Survival Analysis Part 2

In the first Survival Analysis topic note we assessed survival probability curves and if two different survival curves were significantly different. Instead of survival probability, here we will discuss hazard probability, or the probability that an individual has an event at some time \(t\). Survival probability on the other hand, refers to the opposite - that the individual will survive to time \(t\). To define the hazard probability we will use the following function:

\[h(t)=h_0(t)×exp(b_{1}x_{1}+b_{2}x_{2}+...+b_{n}x_{n})\]

Explanation of Terms

\(t\) the survival time
\(h(t)\) the hazard probability
\(n\) different number of covariates \(x\) (so variables like age, sex, etc.)
\(b\) are the coefficients of the impact of each of these covariates
\(h_0(t)\) would be the baseline hazard

These \(b\) coefficients can also be referred to as hazard ratios.
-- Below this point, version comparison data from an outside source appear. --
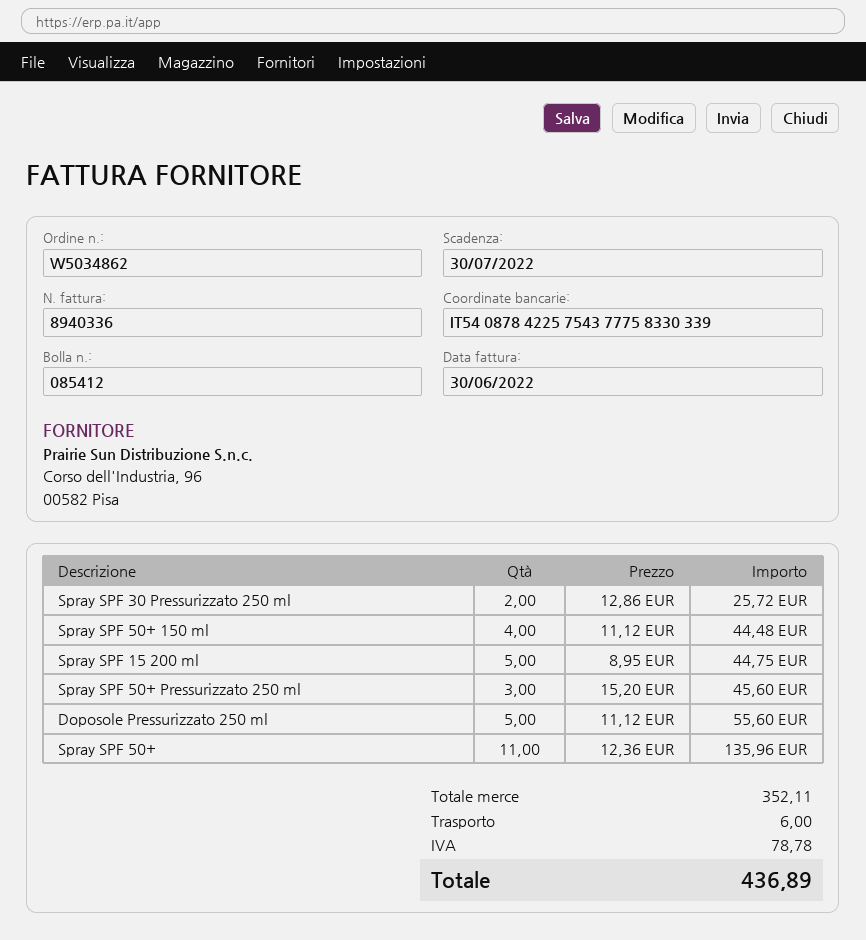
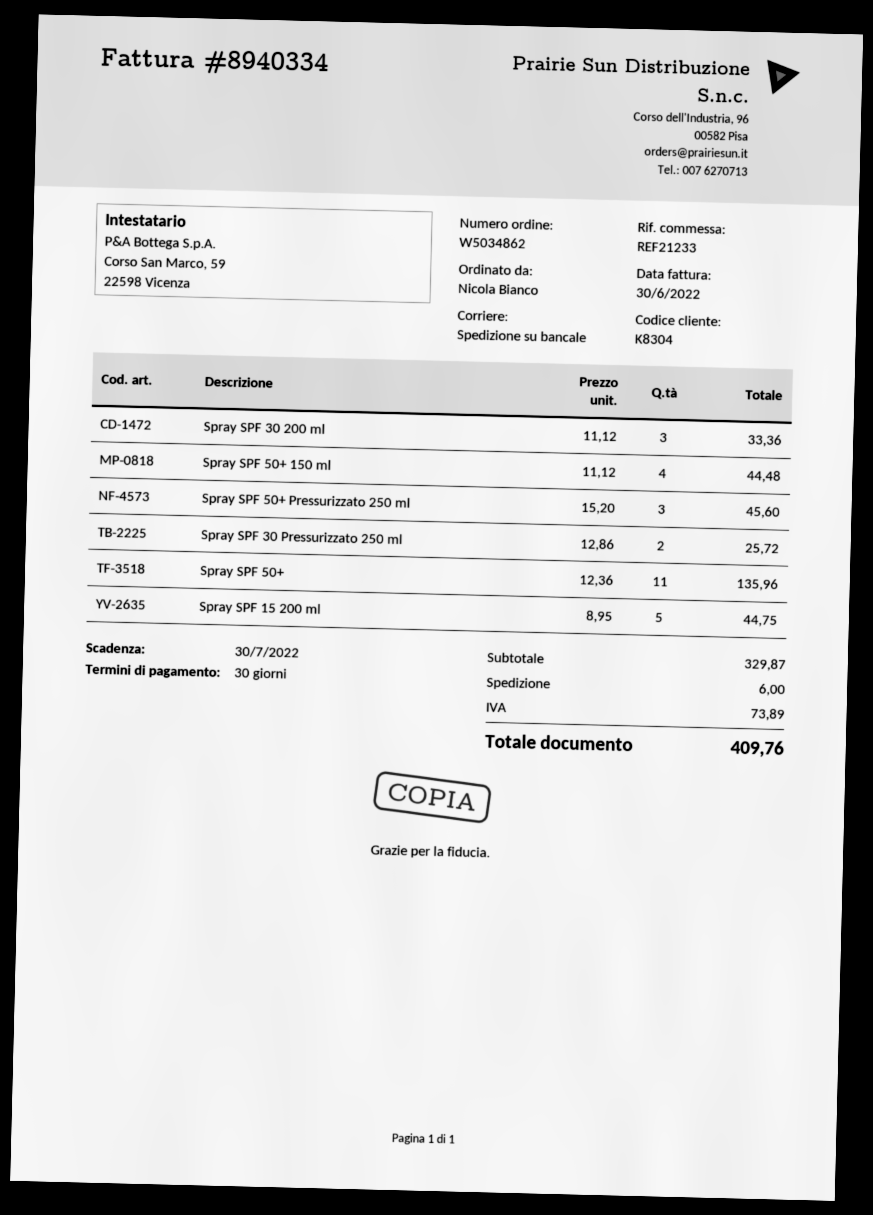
invoice number: 8940336 -> 8940334
Doposole Pressurizzato 250 ml: 5 x 11.12 = 55.60 -> none
Spray SPF 30 200 ml: none -> 3 x 11.12 = 33.36
subtotal: 352.11 -> 329.87
tax: 78.78 -> 73.89
total: 436.89 -> 409.76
And they can be interpreted like so:

Hazard Ratio Interpretation

Hazard Ratio < 1: there is a decrease in the hazard
HHazard RatioR > 1: there is a increase in the hazard
Hazard Ratio = 1: there is no effect on the hazard

Pre-Processing

We will start as we did in the first Survival Analysis topic note and load our libraries, data, and add a censor status column:

# load the libraries
.libPaths(c("/cluster/tufts/hpc/tools/R/4.0.0"))
library("survival")
library("survminer")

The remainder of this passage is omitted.